Truth in the NFIP

The National Flood Insurance Program (NFIP) has been in the national news recently in a series of critical reports.  One story criticized how the NFIP is using insureds’ premiums to deny claims and overpay insurance companies.  Another criticized a proposed FEMA rule change allowing homeowners to rebuild after receiving a demolition grant for a flood-prone home.  The news has criticized FEMA and the NFIP without sufficient research and explanation.  There are issues with the NFIP’s administration and FEMA’s grant proposals, but going just below the surface clarifies the story beyond the initial sensational headlines.


A few weeks ago, a national news station ran a scathing piece about how two thirds of NFIP premium dollars go to private insurance companies and their lawyers.  This makes the NFIP sound extremely dysfunctional.  The NFIP is administered by private insurance companies called Write Your Own companies (WYO).  The WYO’s manage about 80% of flood policies within the NFIP, while the NFIP manages the remaining 20%.  Premiums are collected by the companies and deposited to the Federal Government where all NFIP administrative costs are then paid.  Over time, the WYO’s found that it was too costly to administer the NFIP program themselves.  So service providing companies were born.  Now almost all of the approximately 75 WYO companies use service providers.  WYO’s pay the service providers to underwrite policies, handle claims, and support customer needs, improving the flood program consumer experience.


The WYO’s receive 30% of each policy sold through the NFIP to reimburse them for their expenses and pays out approximately 18% to its agents.  This leaves the WYO with near 12% to handle all other expenses.  While the agent appears to make plenty on a flood policy, the average flood policy costs a little over $900.  The cost of support leaves little to no excess.
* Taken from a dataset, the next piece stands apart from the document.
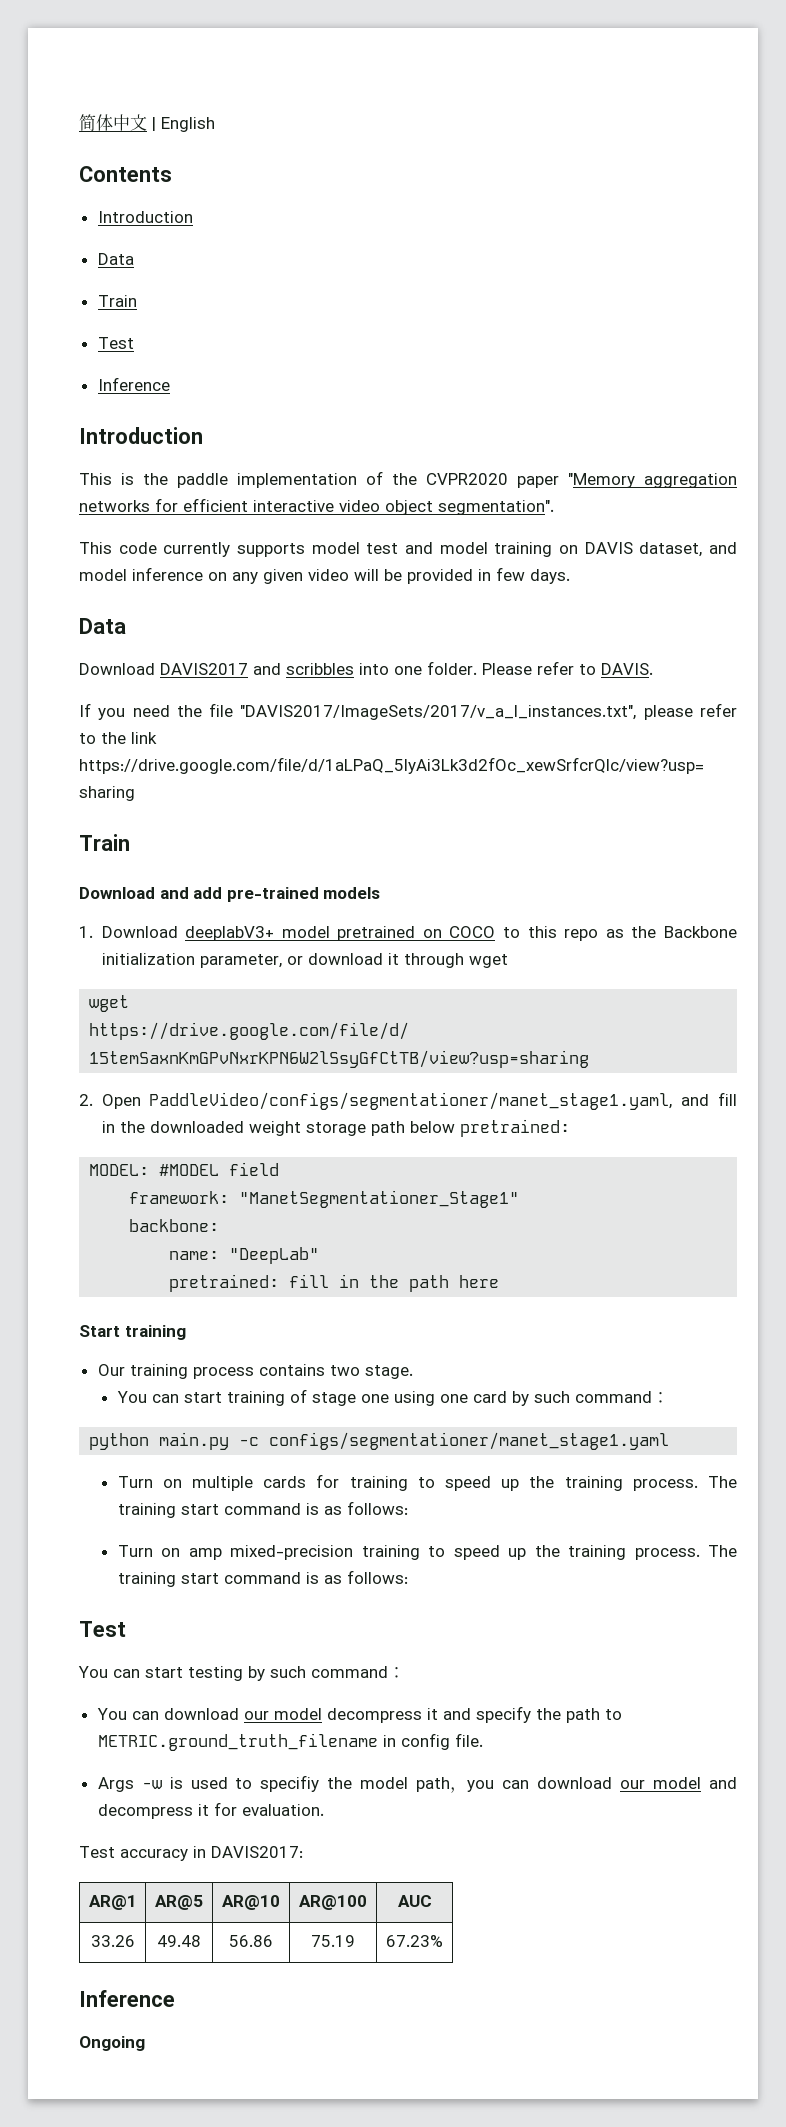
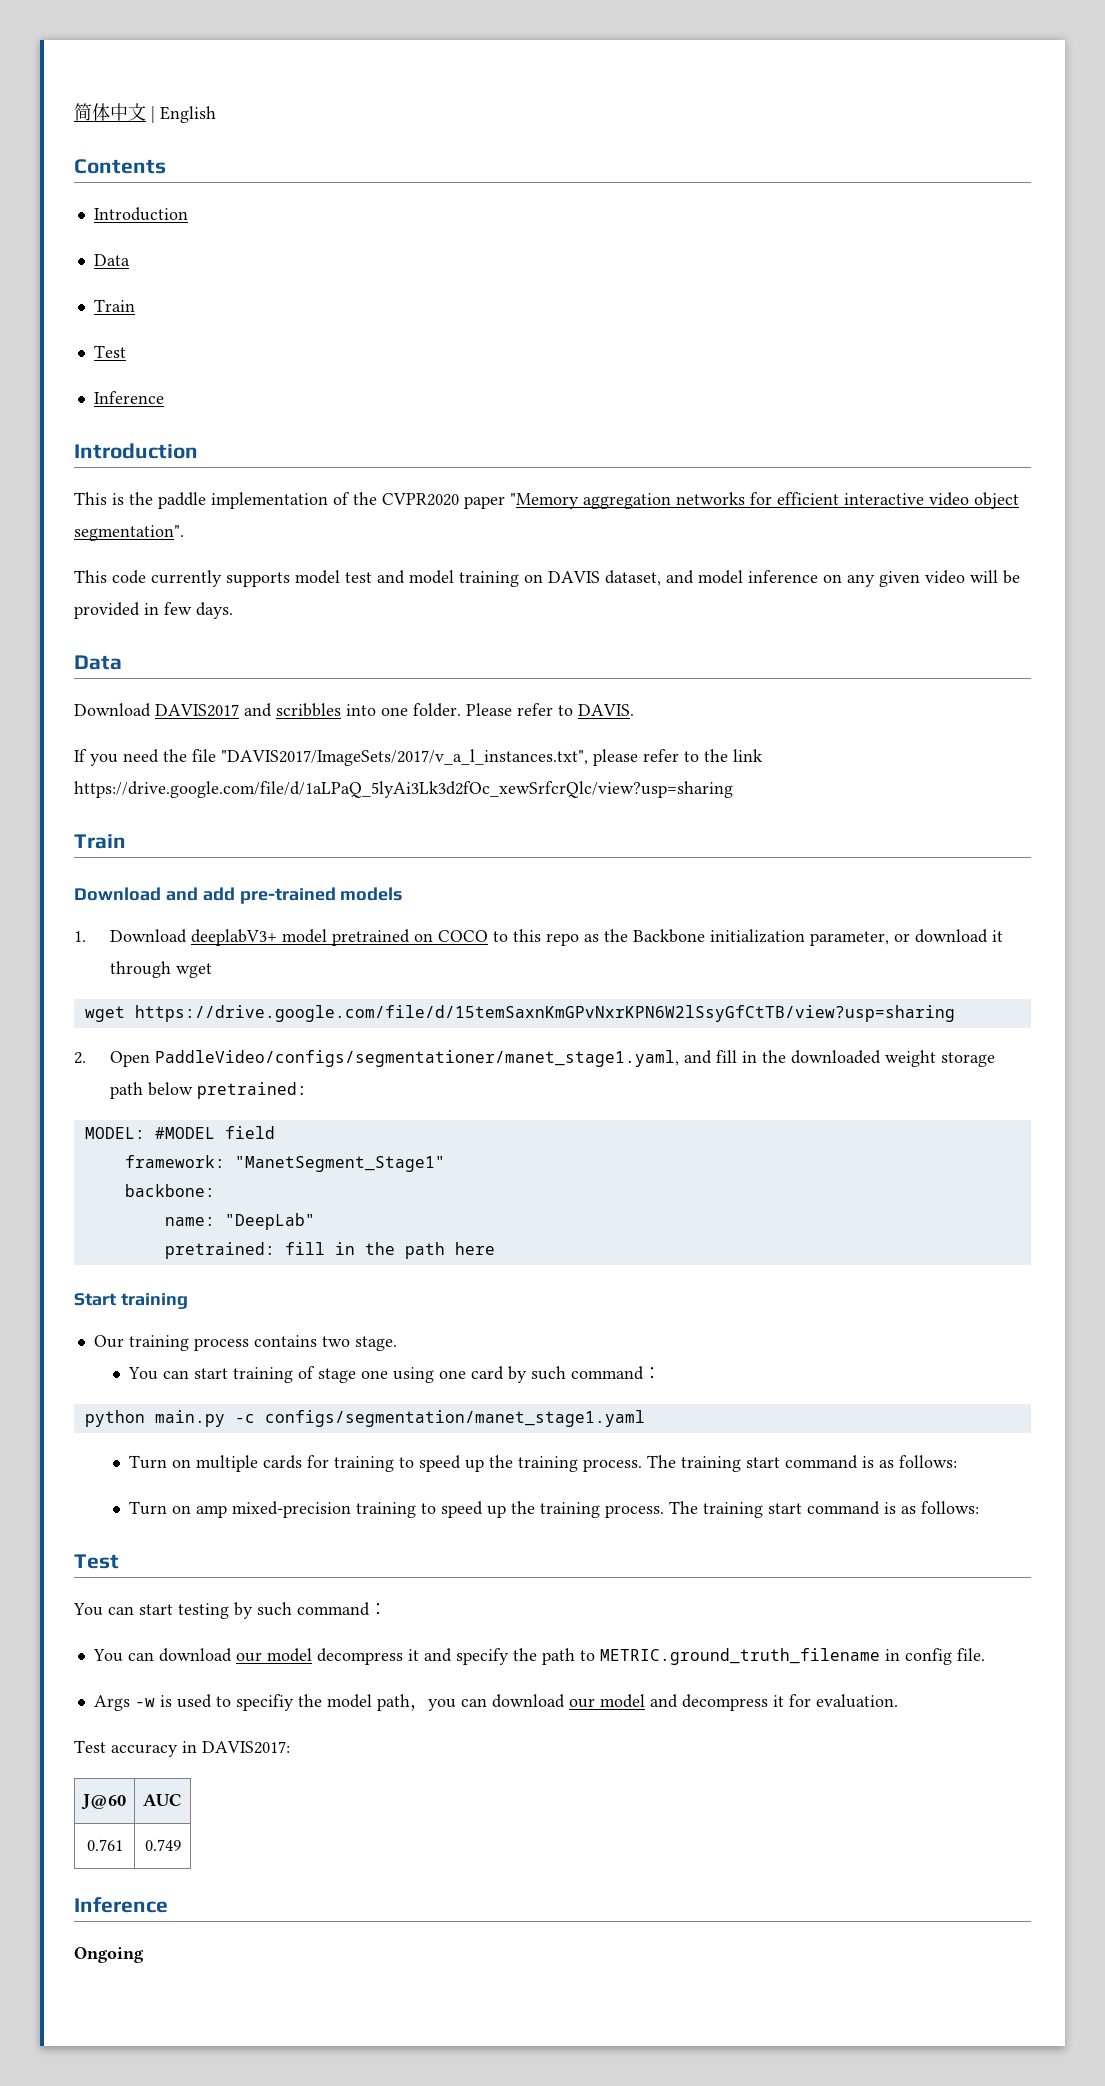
[239,1190,520,1208] "ManetSegmentationer_Stage1" -> [234,1156,445,1172] "ManetSegment_Stage1"
[269,1432,670,1450] configs/segmentationer/manet_stage1.yaml -> [264,1410,645,1427] configs/segmentation/manet_stage1.yaml
[88,1895,137,1910] [155,1895,203,1910] [222,1895,280,1910] [299,1895,367,1910] [397,1895,432,1907] [90,1935,135,1947] [157,1935,201,1947] [229,1935,273,1947] [311,1935,355,1947] [386,1935,443,1947] AR@1 | AR@5 | AR@10 | AR@100 | AUC // 33.26 | 49.48 | 56.86 | 75.19 | 67.23% -> [81,1794,126,1810] [143,1794,182,1806] [86,1839,123,1851] [144,1839,181,1851] J@60 | AUC // 0.761 | 0.749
At the end of the day, the WYO’s average profit is 2-5% of the original 30% and the agent receives no more than average reimbursement.


In the national news piece on the NFIP, the reporter focuses on two apparent underpaid flood claims.  One with dwelling coverage written for $176,000, claimed to have been underpaid by $40,000.  The insureds in this example may have a right to more funds, but the report fails to describe how the policy was written, possible exclusions, and other standard NFIP rules.  Also, more money can be submitted for a claim if damage is found after the initial claim is filed.


There are legitimate issues that arose from the poor handling of some Hurricane Sandy claims, and some insured were treated unfairly.  We should not ignore the problem.  But less than one half of one percent of NFIP claims end in court, with a large percentage of lawsuits coming from profiteering trial lawyers looking to sack a government program.  After Hurricane Harvey, one firm stated “In the event that your insurance carrier refuses to fully and timely compensate you… we’ll immediately begin preparing your case for trial.”  This type of incentive, regardless of scenario, entices frivolous lawsuits against the NFIP.


In February, FEMA was criticized for a proposed policy allowing homeowners to receive a demolition grant that allowed rebuilding on a demolished site.  FEMA would allow those with significant flood damage to directly apply to FEMA for a grant.  However, the proposal states that after the structure is demolished, the property owner could either sell the land to the local government as open space, or rebuilt to new, better standards which would avoid the continued flood losses. Currently, FEMA does not offer this type of grant directly to property owners, but only after the community applies on their behalf. If the community does not to apply, then no grant is awarded.  The proposal requires some improvement, such as requiring the grant to serve community-wide planning objectives.  However, this concept remains good in theory.


As a nation, we should not be apologists for a Federal program that, despite its pitfalls, is the largest and most successful floodplain management and mapping program in the world.  It saves taxpayers $2 billion annually simply due to good land use management.  While there are certainly issues with the program, the NFIP has saved billions in taxpayer funding, paid out over $60 billion in flood claims, and if reformed properly, could return to a sustainable NFIP that truly functions like an insurance program.